What a mind blowing roller coaster ride!
This book had me on the edge of my seat from start to finish. What was real what was the game?
What is the right decision to make? Is doing something bad to someone who has done something bad to help yourself or someone else ok?
Do you really die if you lose the game? Is it GOD or is it a computer?
I love this book and all its twists and turns.
And whose to say this couldn't actually be real....
Unlike anything I've ever read and surely not my typical genre. Kept hearing wonderful things about his title though so I just had to dive in and see what all the hype was about.

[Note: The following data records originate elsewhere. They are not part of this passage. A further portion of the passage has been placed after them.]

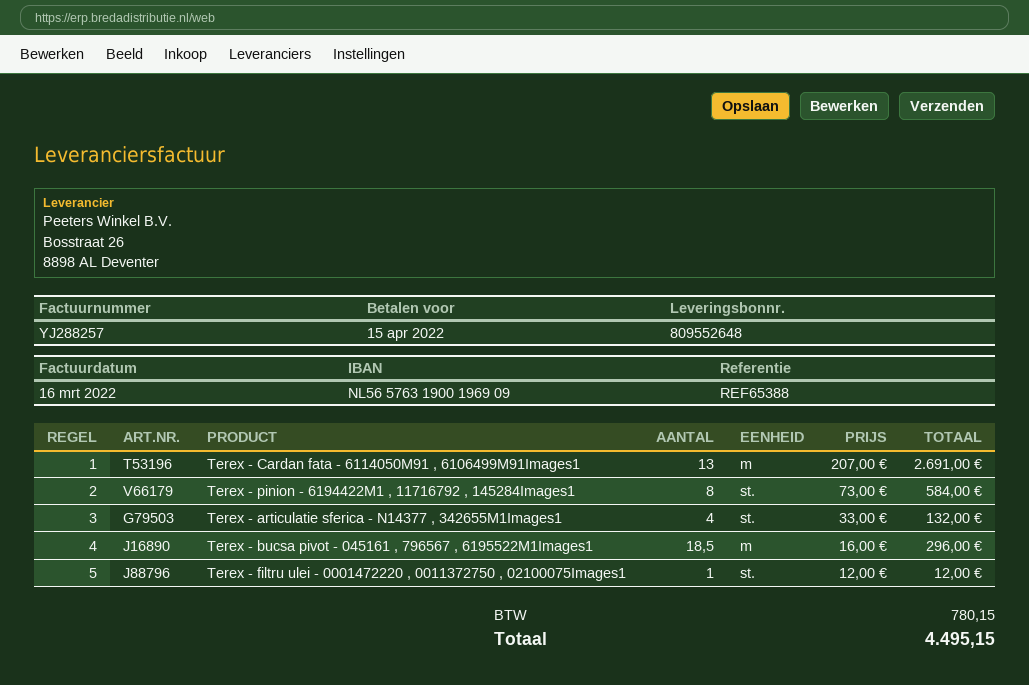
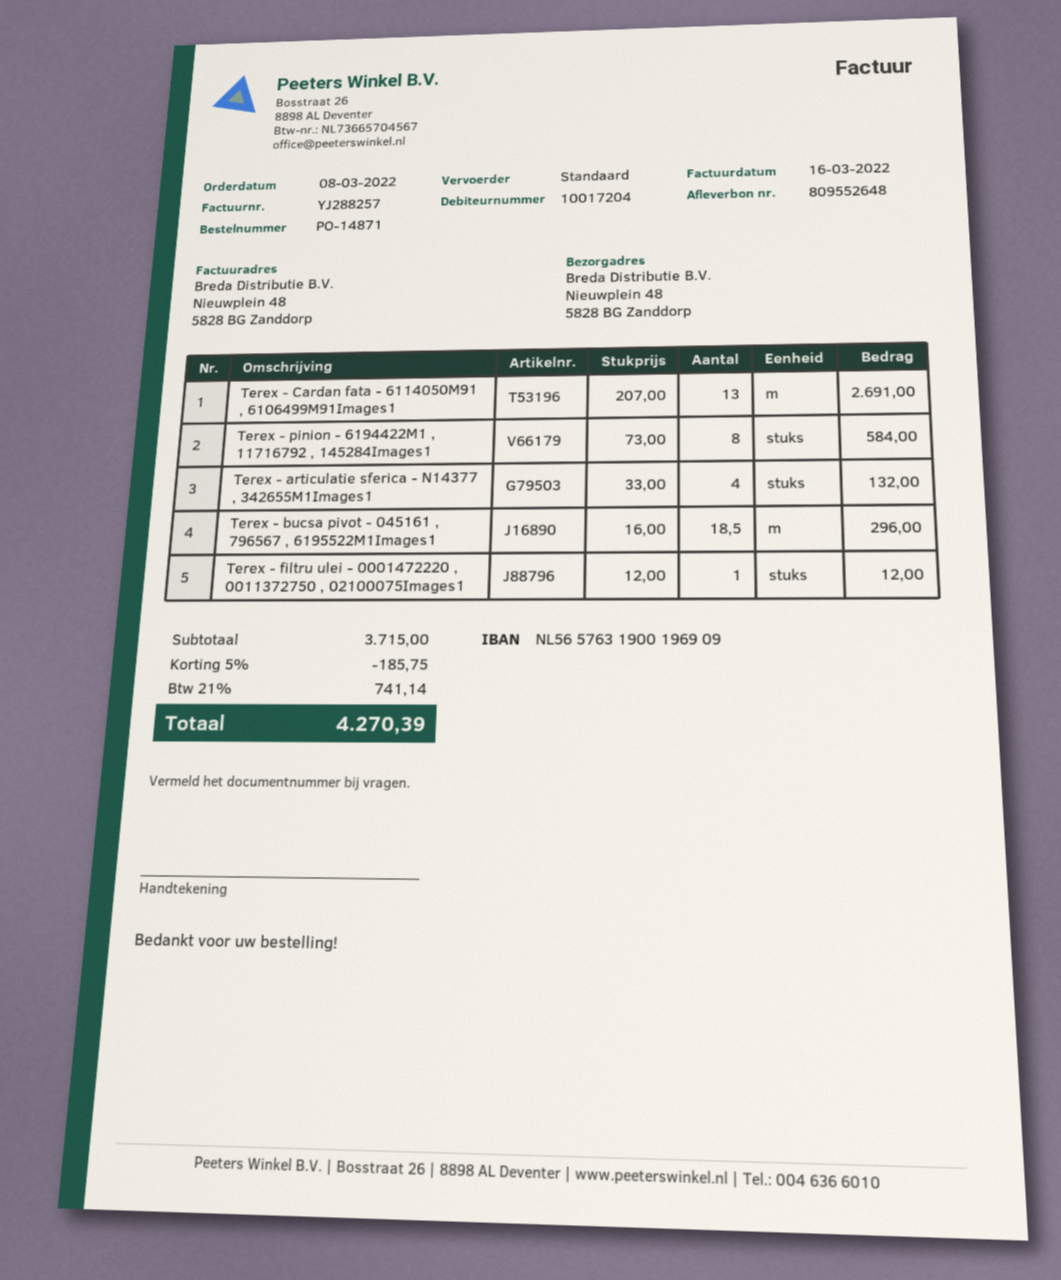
discount: none -> 5% = 185.75
tax: 780.15 -> 741.14
total: 4495.15 -> 4270.39

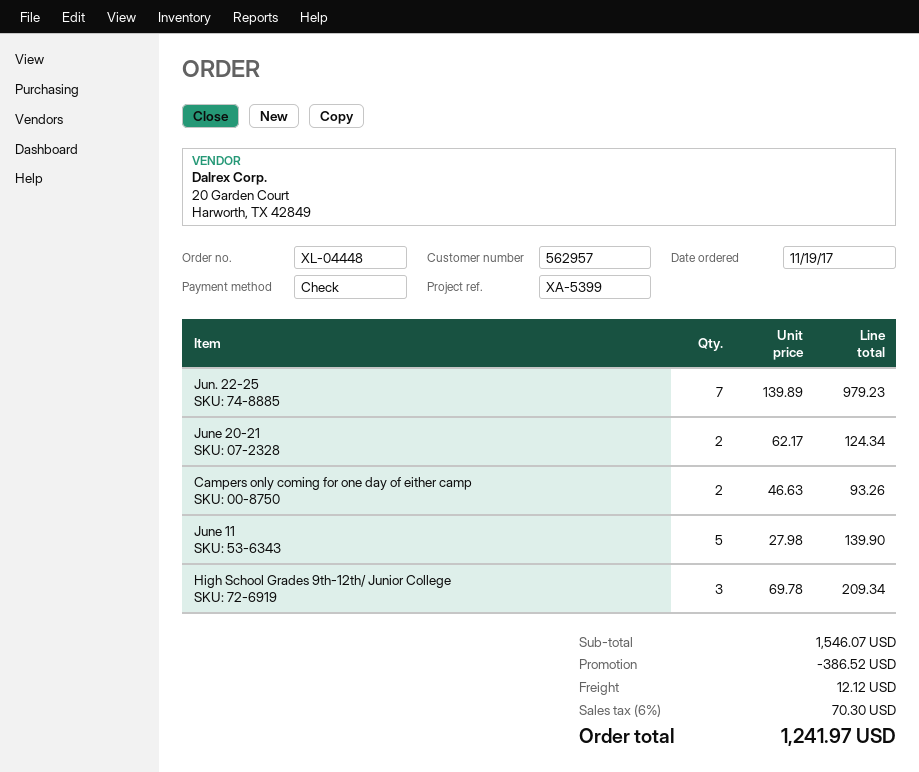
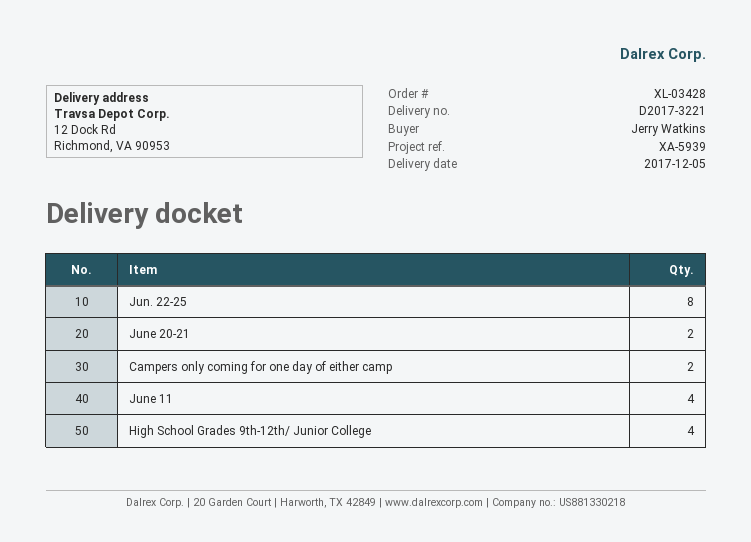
order number: XL-04448 -> XL-03428
reference: XA-5399 -> XA-5939
Jun. 22-25: 7 -> 8
June 11: 5 -> 4
High School Grades 9th-12th/ Junior College: 3 -> 4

A group of teenage outcast friends known as The Vindicators are drawn into what seems to be a perfectly innocent video game at first until it becomes clear that what happens in the game, translates to real life. G.O.D., as it's known, starts to require more dangerous tasks to advance and things start to get highly questionable and flat out scary for this group. Every task seemed like a bigger test of morality... This was a thrilling and highly addictive read and I can't help but feel the comparison between the obsession with the game and our society's current social media/technology obsessions.

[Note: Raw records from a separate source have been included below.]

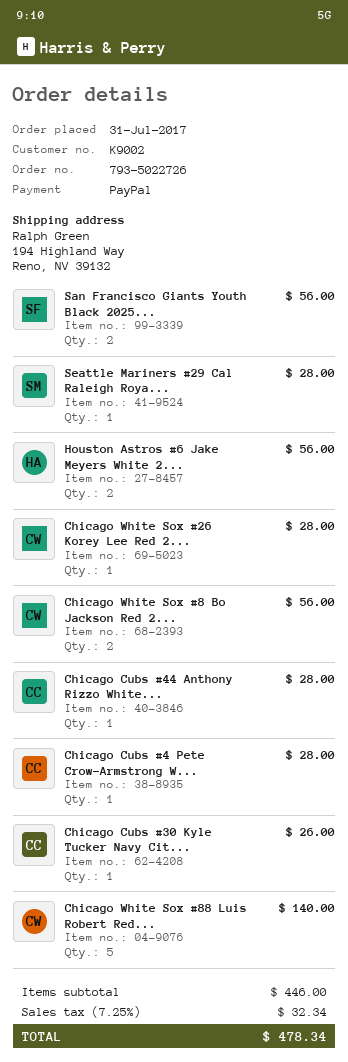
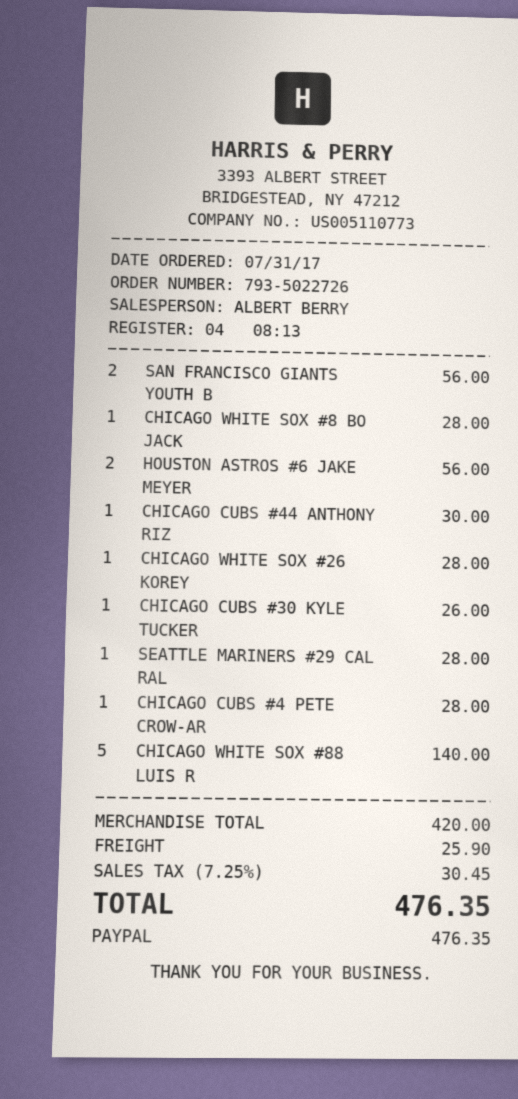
Chicago White Sox #8 Bo Jackson Red 2...: 2 for 56.00 -> 1 for 28.00
Chicago Cubs #44 Anthony Rizzo White...: 1 for 28.00 -> 1 for 30.00
subtotal: 446.00 -> 420.00
shipping: none -> 25.90
tax: 7.25% = 32.34 -> 7.25% = 30.45
total: 478.34 -> 476.35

I was really interested in the story line of this book but the execution was painful. This book is SO SO slow. I listened to the 12.5 hr audio book. I bet 2 hours could have been cut to tighten it up. I finished it because I did want to find out the ending but I almost stopped several times. Cannot recommend.
So this book is much like the game in the plot. Meaningless, grasping at symbols and mythology to continually throw at the reader. Much like a horoscope, it throws it all out there hoping that whoever is reading will be able to derive some meaning from the drivel.
This book has one redeeming grace. The characters are deep and the relationships between them are nuanced. While they seem to flip between saints and villains often, often with no reason why. Most of what the characters do doesn't make sense, but at least they feel and you can feel what they feel. By chapter two you already care about the main character and his dead mom.
At the end of the day, this is a high school drama with broken and interesting characters. Random things happen and the book just kinda shrugs and says “it's random ai magic lol.”
As a computer engineer, who designs the systems in phones, the internet, wifi networks, laptops, etc this book angers me. It just kind of throws out technical babble that would have taken about an hour of talking to someone like myself to fix. Like the author just Googled some code tutorial and copy and pasted it. I get that putting in real code wouldn't be interesting to read and many of the “hacks” in this book aren't physically possible. But like for example, the car hacking. It briefly mentions the can bus, which is a real thing inside most cars for the US market. Then it mentions the data that is sent to the car. The hack is real, there are jeeps where you can hack the can bus through the navigation system but they certainly weren't made in 2010, the year of the car being hacked. Regardless, the data shows an eid, which should be an oid. The value of the eid was way too high (oids are like commands and they're numbered. They usually go up to a few thousand not several hundred thousand like it does in the book).
You could honestly take out the confusing “game” and replace it with an app that has similar privacy implications and misuse. The relationships between the characters is interesting and complex enough to drive the story. Jane austen did just fine with books solely about the interlacing of characters and the events that unfolded.